Exercise data:
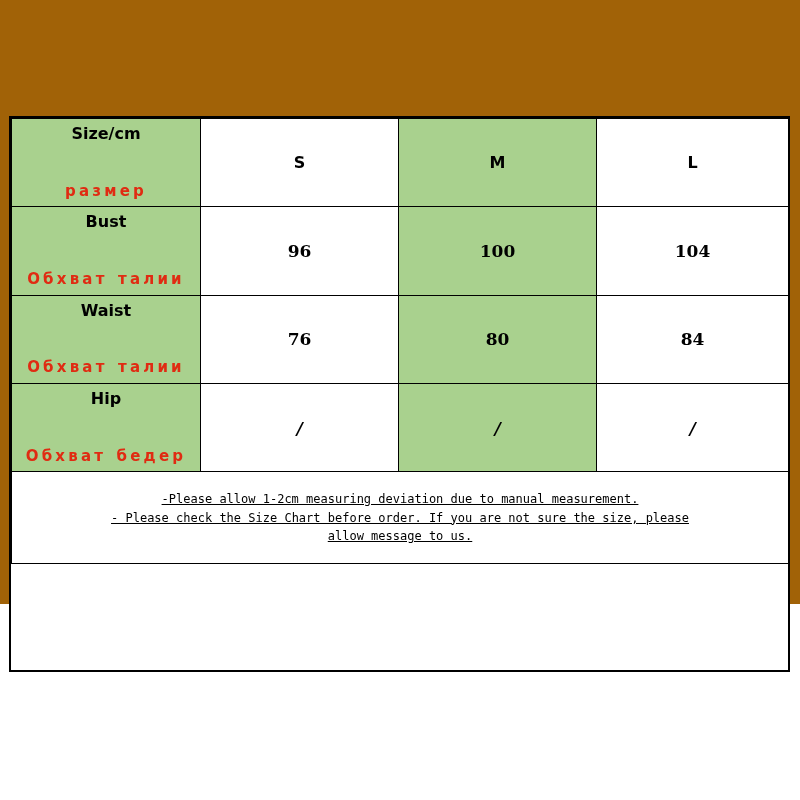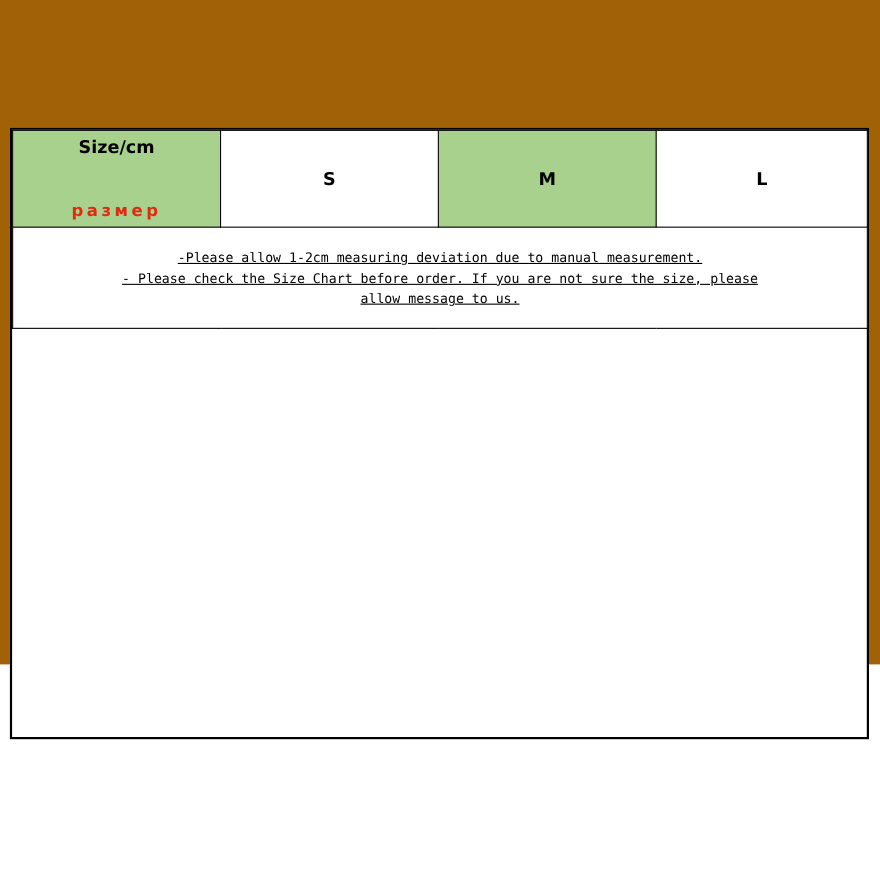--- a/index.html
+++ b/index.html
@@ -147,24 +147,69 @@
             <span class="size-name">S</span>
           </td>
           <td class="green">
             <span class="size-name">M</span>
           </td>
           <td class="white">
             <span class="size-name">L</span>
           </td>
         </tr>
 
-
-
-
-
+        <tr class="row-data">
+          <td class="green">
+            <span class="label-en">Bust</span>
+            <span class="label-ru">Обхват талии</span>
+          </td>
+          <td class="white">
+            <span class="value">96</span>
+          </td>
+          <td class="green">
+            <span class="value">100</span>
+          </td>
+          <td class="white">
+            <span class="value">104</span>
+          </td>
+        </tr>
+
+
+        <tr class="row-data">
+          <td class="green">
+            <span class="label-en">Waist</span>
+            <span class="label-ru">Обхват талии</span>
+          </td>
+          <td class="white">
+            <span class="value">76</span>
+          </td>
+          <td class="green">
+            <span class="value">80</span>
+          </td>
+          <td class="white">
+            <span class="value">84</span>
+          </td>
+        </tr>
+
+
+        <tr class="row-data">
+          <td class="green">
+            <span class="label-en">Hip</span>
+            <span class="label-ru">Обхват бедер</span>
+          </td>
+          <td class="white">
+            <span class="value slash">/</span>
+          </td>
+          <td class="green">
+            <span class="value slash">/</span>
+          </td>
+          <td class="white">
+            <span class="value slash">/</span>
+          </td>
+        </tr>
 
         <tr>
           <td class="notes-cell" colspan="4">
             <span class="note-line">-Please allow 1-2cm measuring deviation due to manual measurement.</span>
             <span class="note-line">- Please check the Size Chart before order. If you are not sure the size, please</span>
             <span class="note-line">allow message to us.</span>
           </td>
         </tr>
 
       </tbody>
* * *
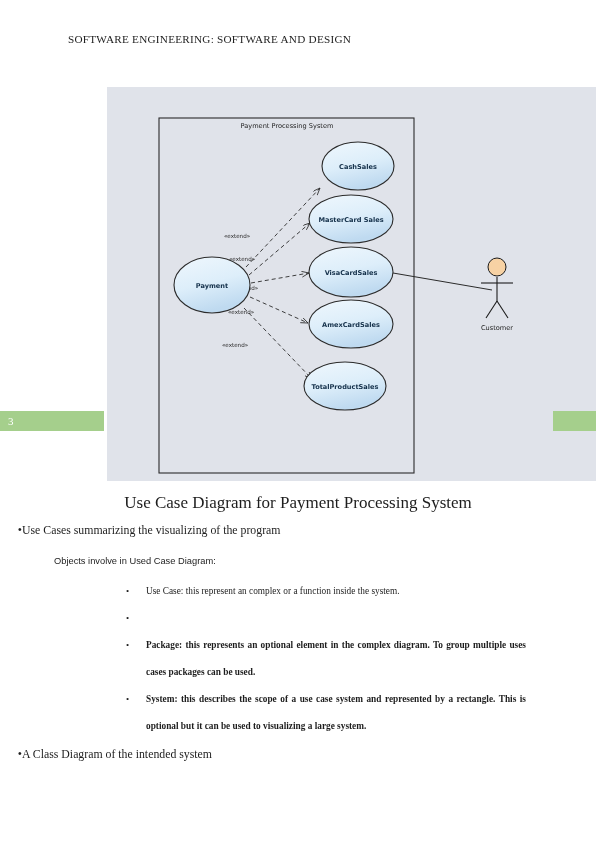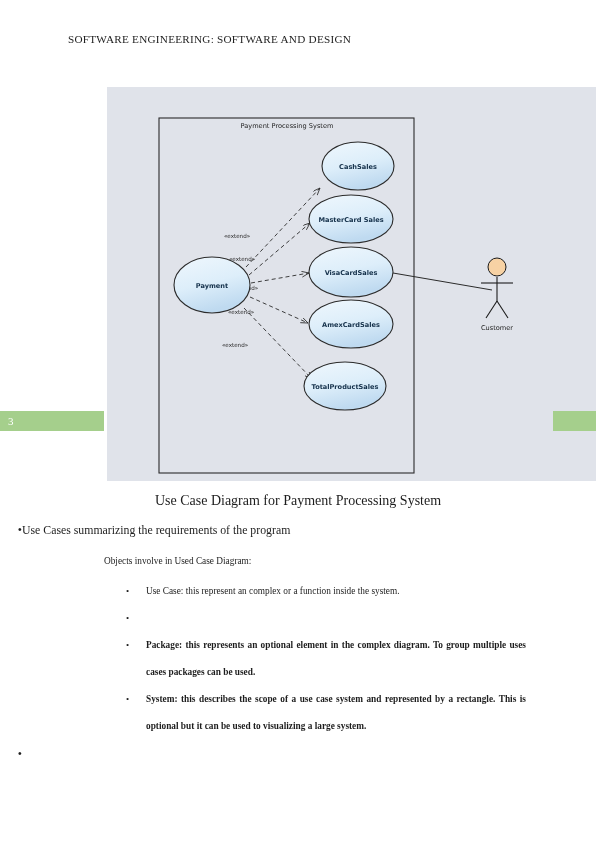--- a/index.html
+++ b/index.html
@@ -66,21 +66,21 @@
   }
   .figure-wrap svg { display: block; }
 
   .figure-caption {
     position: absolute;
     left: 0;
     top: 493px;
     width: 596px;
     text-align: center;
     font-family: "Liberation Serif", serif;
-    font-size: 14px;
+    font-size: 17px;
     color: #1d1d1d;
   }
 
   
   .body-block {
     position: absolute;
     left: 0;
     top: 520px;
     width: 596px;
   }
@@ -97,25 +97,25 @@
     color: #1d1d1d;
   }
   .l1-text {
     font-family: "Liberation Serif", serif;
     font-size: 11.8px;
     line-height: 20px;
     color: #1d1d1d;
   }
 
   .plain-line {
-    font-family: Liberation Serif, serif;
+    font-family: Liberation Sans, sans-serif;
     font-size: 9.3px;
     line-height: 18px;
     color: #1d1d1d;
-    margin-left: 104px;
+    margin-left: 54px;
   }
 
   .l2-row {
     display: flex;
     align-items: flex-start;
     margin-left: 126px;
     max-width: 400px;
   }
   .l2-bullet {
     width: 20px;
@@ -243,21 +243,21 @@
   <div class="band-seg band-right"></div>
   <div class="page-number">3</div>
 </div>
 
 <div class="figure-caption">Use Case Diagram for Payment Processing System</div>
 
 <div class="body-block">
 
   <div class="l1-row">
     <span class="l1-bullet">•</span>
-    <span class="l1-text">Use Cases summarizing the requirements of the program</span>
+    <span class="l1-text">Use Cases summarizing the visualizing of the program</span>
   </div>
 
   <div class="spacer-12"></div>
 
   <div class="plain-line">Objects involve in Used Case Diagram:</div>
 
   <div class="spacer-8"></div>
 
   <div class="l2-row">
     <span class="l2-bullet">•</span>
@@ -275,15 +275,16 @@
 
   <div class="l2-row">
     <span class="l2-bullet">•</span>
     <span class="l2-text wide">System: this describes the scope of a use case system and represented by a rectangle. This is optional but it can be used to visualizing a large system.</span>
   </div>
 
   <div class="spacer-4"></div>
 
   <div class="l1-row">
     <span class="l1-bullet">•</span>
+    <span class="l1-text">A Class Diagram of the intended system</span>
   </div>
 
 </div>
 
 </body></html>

Task item: Only the lines containing "width" are needed; copy each of them from the data.

Final answer:
     width: 596px;
     width: 596px;
     max-width: 400px;
     width: 20px;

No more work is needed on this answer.